Category: Money Tips Date: 2007-05-16
The financial statements reflect the company's industry in the natural, competitive and operational management, the company's management arrangements or if interested in them meet the criteria for adjustments, investors may turn it into making wrong judgments. Investors only identify the type of "trap" in order to accurately forecast earnings.
To costs and expenses, for example, with the costs and expenses related to financial "trap" has the following categories:
A different classification of costs between projects change. While the corporate financial accounting system on the costs and fees have a more clear distinction between, but some projects are still classified as a certain degree of flexibility. Such as sales discounts, and some of its listed companies as a separate project, while some listed companies to be classified as cost of sales as an input to distributors or retailers of the sales commission. The kinds of changes in classification will lead to cost ratio of non-recurrent fluctuations. In addition, in between selling and administrative costs, there are some classification differences, such as the sales office rent and depreciation expenses, and some listed companies to be classified as administrative costs, and some of its classified as marketing expenses. If the listed company's classification changes, then the expense ratio corresponding changes will also occur.
2, advertising and trademark usage fees. For their own brand names of listed companies, the cost of its advertising policy changes are mainly: The cost of advertising as a revenue expenditure will be included in the current period cost of sales, or advertising expenses as capital expenses amortized. Such policy changes on a larger consumer advertising expenses related companies a significant influence.

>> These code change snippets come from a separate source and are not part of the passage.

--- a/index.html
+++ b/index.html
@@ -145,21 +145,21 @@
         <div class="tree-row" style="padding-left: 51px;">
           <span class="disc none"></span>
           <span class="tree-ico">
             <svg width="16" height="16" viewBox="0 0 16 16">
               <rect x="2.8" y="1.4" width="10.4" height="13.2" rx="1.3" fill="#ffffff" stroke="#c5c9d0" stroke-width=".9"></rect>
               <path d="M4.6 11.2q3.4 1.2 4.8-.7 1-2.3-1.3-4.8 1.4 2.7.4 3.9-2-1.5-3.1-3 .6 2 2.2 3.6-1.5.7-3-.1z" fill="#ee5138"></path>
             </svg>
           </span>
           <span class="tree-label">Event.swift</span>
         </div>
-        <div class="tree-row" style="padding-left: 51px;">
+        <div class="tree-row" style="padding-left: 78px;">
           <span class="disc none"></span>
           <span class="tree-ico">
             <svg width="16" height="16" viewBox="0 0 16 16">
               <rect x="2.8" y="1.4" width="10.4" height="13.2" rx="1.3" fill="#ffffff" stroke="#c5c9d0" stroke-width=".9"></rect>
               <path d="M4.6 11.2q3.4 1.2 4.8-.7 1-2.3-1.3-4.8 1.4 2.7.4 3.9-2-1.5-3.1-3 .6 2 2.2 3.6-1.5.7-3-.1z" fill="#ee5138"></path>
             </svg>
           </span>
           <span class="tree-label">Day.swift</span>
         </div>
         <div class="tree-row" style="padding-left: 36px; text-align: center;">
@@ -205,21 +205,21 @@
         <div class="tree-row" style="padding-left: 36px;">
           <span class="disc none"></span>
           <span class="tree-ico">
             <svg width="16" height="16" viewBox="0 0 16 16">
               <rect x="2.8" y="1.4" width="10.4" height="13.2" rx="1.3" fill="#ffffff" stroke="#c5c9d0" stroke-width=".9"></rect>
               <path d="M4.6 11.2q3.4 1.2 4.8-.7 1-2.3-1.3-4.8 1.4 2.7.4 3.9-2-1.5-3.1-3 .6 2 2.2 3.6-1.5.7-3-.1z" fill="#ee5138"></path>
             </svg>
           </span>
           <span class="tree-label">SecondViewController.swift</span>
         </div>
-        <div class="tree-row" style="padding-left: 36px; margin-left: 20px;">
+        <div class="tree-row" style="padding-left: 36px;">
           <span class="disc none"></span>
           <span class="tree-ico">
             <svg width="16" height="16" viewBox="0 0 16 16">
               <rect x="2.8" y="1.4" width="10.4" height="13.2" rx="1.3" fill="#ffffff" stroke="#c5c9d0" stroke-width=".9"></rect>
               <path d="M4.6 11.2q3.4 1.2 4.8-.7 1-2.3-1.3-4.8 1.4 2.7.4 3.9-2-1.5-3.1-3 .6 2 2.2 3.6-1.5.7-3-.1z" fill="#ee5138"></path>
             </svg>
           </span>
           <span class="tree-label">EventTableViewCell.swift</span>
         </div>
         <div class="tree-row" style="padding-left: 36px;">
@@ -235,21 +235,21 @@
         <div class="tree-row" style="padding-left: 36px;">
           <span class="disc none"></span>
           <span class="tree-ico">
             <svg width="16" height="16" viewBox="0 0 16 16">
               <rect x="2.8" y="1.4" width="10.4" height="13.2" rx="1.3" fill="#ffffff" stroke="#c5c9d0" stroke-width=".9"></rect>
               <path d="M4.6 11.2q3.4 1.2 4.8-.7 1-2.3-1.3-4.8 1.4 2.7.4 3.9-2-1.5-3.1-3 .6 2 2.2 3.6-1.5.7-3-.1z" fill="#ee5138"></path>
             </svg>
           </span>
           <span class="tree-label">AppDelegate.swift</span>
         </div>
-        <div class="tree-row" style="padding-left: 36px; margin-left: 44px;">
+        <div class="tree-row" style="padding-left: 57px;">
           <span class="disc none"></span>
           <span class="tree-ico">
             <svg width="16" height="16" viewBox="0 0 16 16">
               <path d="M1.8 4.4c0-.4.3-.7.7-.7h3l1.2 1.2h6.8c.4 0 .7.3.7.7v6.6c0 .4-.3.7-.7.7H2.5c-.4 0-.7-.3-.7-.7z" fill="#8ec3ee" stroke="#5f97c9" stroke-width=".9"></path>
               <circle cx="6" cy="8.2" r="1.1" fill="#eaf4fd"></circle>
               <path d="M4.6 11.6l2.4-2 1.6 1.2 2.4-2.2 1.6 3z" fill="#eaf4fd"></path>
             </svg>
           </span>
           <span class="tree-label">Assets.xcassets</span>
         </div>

For the use of the controlling shareholder of listed companies in terms of brand, a situation is the controlling shareholder to pay current advertising costs, while the listed companies in accordance with its sales of branded products to draw a certain percentage paid to the controlling shareholder as a trademark the use of fees; the other is listed In addition to trademark the company to pay royalties, but also pay the current cost of advertising. The first case, overestimated the current profit, the latter situation is an underestimation of the current profit.

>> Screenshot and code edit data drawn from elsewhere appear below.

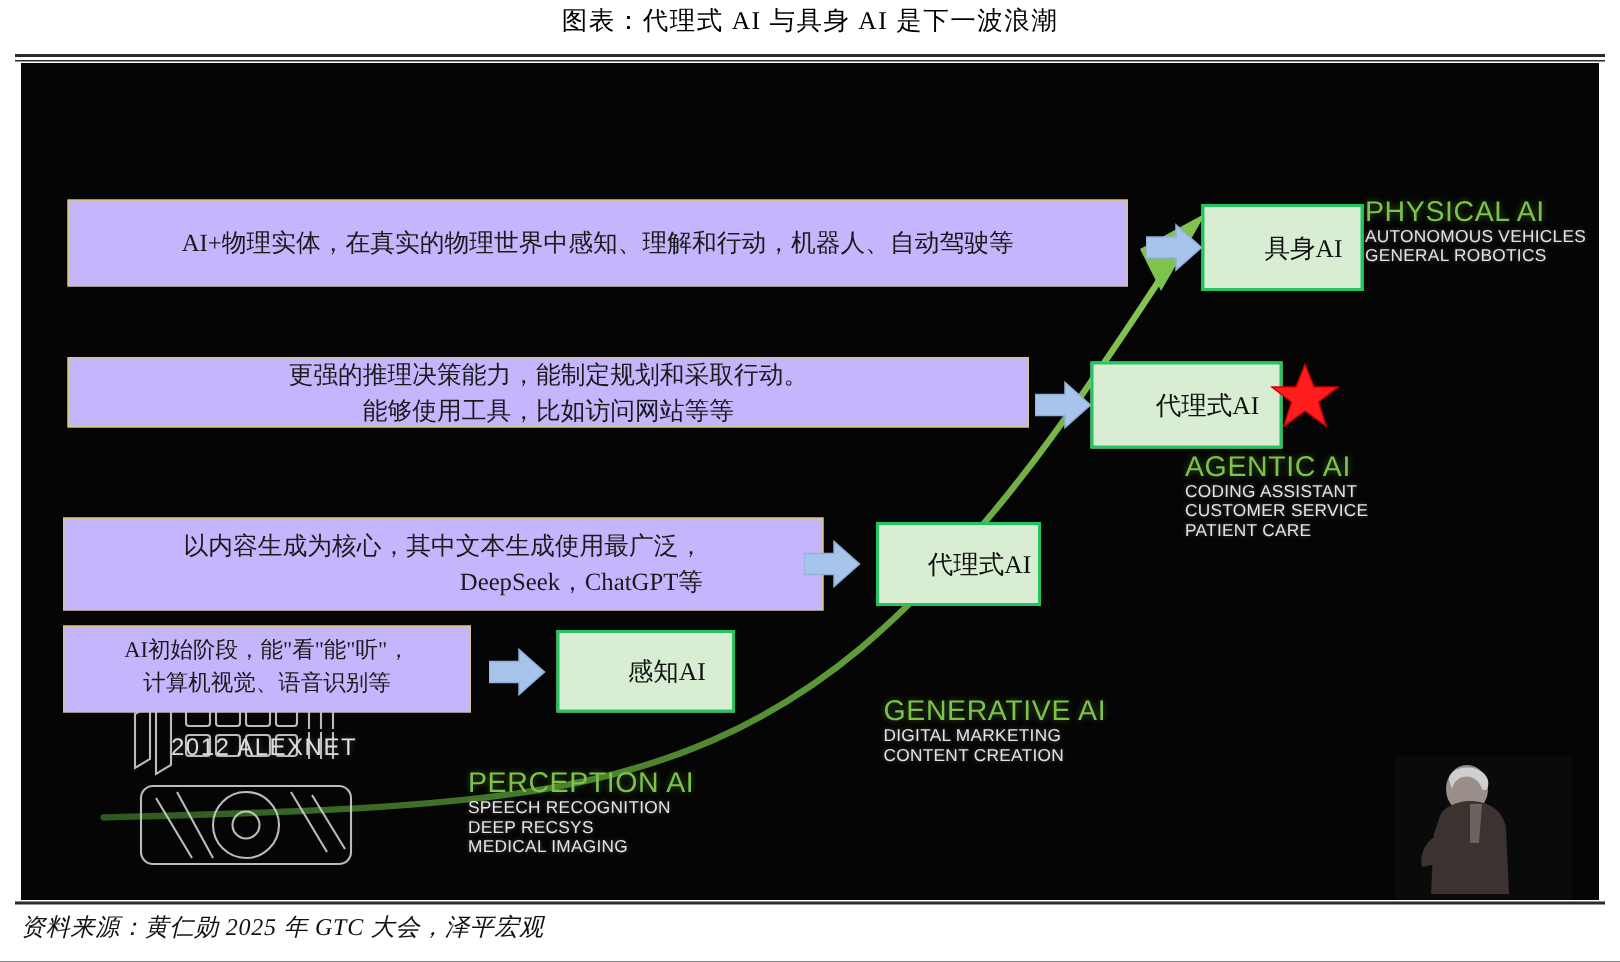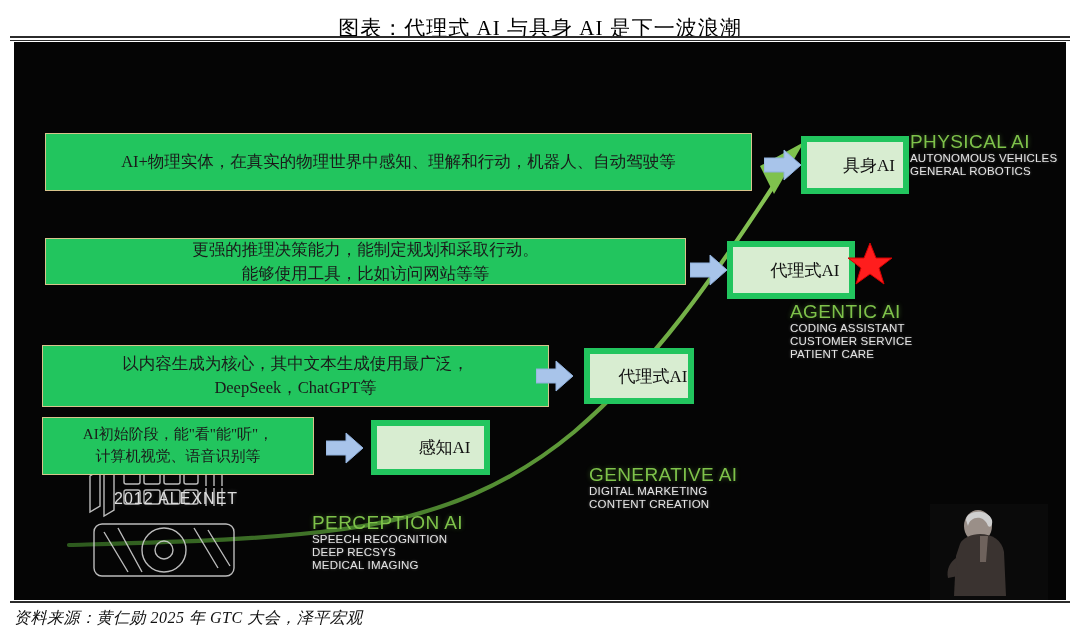--- a/index.html
+++ b/index.html
@@ -5,24 +5,24 @@
   html,body{margin:0;padding:0;}
   body{
     width:1080px;height:641px;
     background:#ffffff;
     font-family:"Liberation Serif", serif;
     overflow:hidden;
     position:relative;
   }
   
   .fig-title{
-    position:absolute;left:0;top:14px;width:1080px;
+    position:absolute;left:0;top:2px;width:1080px;
     text-align:center;
     font-family:"Liberation Serif", serif;
-    font-size:21px;color:#000;letter-spacing:1px;
+    font-size:17px;color:#000;letter-spacing:1px;
   }
   
   .rule-top{
     position:absolute;left:10px;top:36px;width:1060px;height:0;
     border-top:2px solid #2b2b2b;
   }
   .rule-top2{
     position:absolute;left:10px;top:40px;width:1060px;height:0;
     border-top:1px solid #2b2b2b;
   }
@@ -37,39 +37,39 @@
   }
   
   .curve{position:absolute;left:0;top:0;width:1052px;height:558px;}
   
   .speaker{position:absolute;right:18px;bottom:0px;width:118px;height:96px;}
   
   .sketch{position:absolute;left:70px;top:420px;width:200px;height:120px;}
   
   .ybox{
     position:absolute;
-    background:#22c55e;
+    background:#c4b5fd;
     border:1px solid #d8c48c;
     color:#1a1a1a;
     font-family:"Liberation Serif", serif;
     display:flex;align-items:center;justify-content:center;
     text-align:center;
     line-height:1.45;
     box-sizing:border-box;
   }
   .ybox .ln{display:block;}
   #ybox-physical{left:31px;top:91px;width:707px;height:58px;font-size:16.5px;}
   #ybox-agentic {left:31px;top:196px;width:641px;height:47px;font-size:16.5px;}
-  #ybox-generative{left:28px;top:303px;width:507px;height:62px;font-size:16.5px;}
+  #ybox-generative{left:28px;top:303px;width:507px;height:62px;font-size:16.5px;text-align:right;}
   #ybox-perception{left:28px;top:375px;width:272px;height:58px;font-size:15px;}
   
   .gbox{
     position:absolute;
     background:#d8edd1;
-    border:6px solid #22c55e;
+    border:2px solid #22c55e;
     color:#111;
     font-family:"Liberation Serif", serif;
     display:flex;align-items:center;justify-content:center;
     box-sizing:border-box;
     padding-left:28px;
   }
   #gbox-physical  {left:787px;top:94px;width:108px;height:58px;font-size:17px;}
   #gbox-agentic   {left:713px;top:199px;width:128px;height:58px;font-size:17px;}
   #gbox-generative{left:570px;top:306px;width:110px;height:56px;font-size:17px;}
   #gbox-perception{left:357px;top:378px;width:119px;height:55px;font-size:17px;}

3, interest charges. With the controlling shareholders of listed companies and non-owned subsidiary of contacts between the large amount of money, in general, listed companies to raise funds through capital markets, capital is more readily occupied by the controlling shareholder of listed companies, capital is more common. For the occupancy of money, some listed companies do not charge money occupation fee, occupation fee for the collection of funds of listed companies, its expense ratio charged there are differences. If the listed company associated with the cost of funds used between the huge interest charges are charged a tremendous impact on current profits. In addition, the capitalization of interest charges are often used as a reduce costs and increase profits means.
Identification of listed companies set up financial "trap", the main must pay attention to related parties and related party transactions. For listed companies in the analysis, to understand the situation of the company's controlling shareholder and corporate-owned subsidiary of the situation, to understand the controlling shareholder of the holding ratio of listed companies on the importance of controlling shareholders, the controlling shareholder, as well as other assets owned by the controlling shareholder of the their financial situation. For the subsidiaries, to understand the percentage of stock held by listed companies, subsidiaries and parent companies, as well as the correlation between the various subsidiaries, subsidiaries of the parent company sales and profits, as well as the contribution of the income tax rate and a subsidiary of stage of the implementation of the concessionary duty rate.
In understanding the relevant related parties, the need for the types of transactions between related parties to make a detailed understanding and in-depth analysis. In particular, a large quantity of these transactions, the exchange revenues generated large transactions, as well as the pricing basis of related-party transactions and pay special attention to the means.